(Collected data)
.....
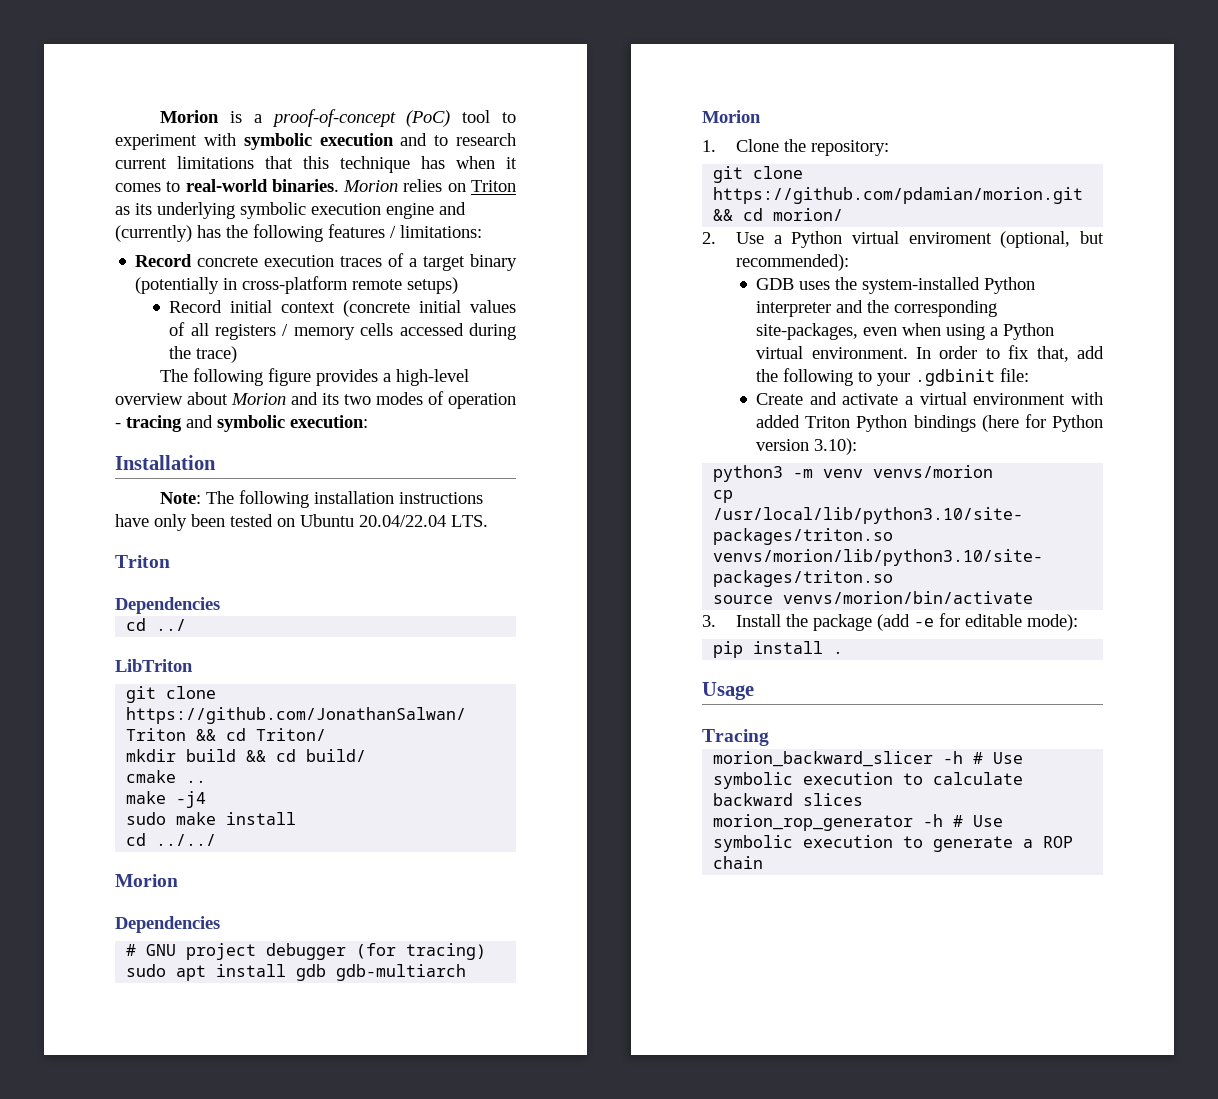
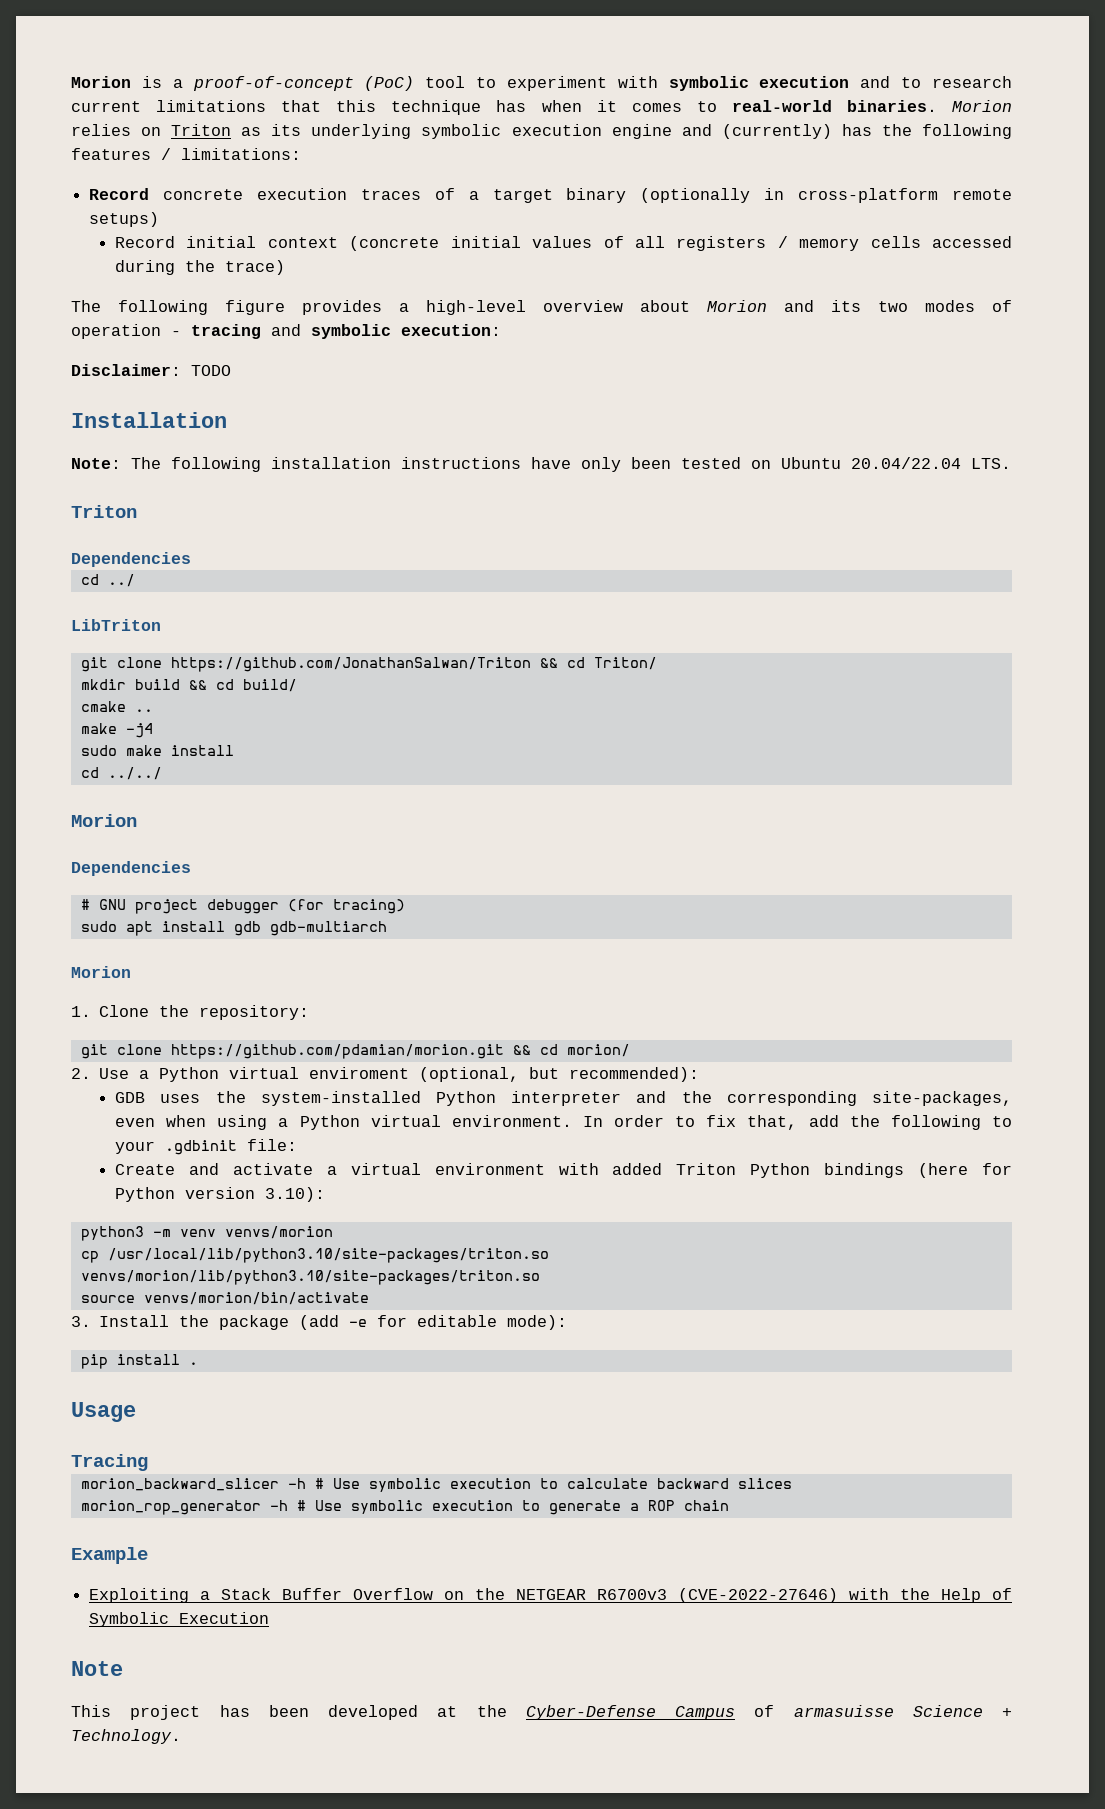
- Record concrete execution traces of a target binary (potentially in cross-platform remote setups)
+ Record concrete execution traces of a target binary (optionally in cross-platform remote setups)
+ Disclaimer: TODO
+ Example
+ Exploiting a Stack Buffer Overflow on the NETGEAR R6700v3 (CVE-2022-27646) with the Help of Symbolic Execution
+ Note
+ This project has been developed at the Cyber-Defense Campus of armasuisse Science + Technology.

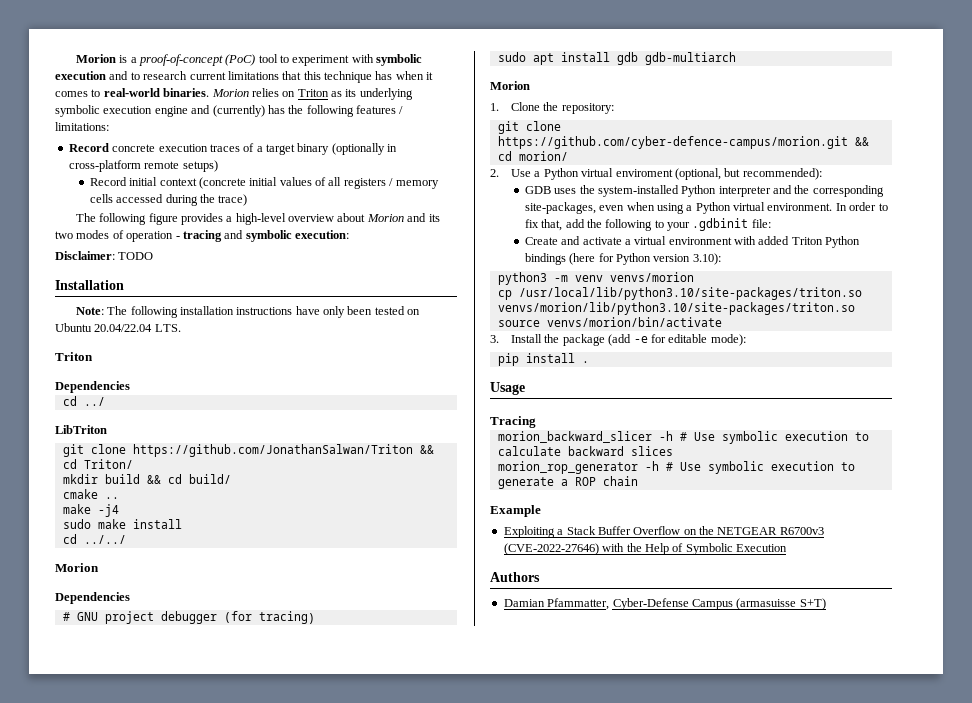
- git clone https://github.com/pdamian/morion.git && cd morion/
+ git clone https://github.com/cyber-defence-campus/morion.git && cd morion/
- Note
- This project has been developed at the Cyber-Defense Campus of armasuisse Science + Technology.
+ Authors
+ Damian Pfammatter, Cyber-Defense Campus (armasuisse S+T)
.....
* **WORK INSTRUCTION**: Your answer should consist of copies of the lines above that include the string "This".

* **EXERCISE ANSWER**:
+ This project has been developed at the Cyber-Defense Campus of armasuisse Science + Technology.
- This project has been developed at the Cyber-Defense Campus of armasuisse Science + Technology.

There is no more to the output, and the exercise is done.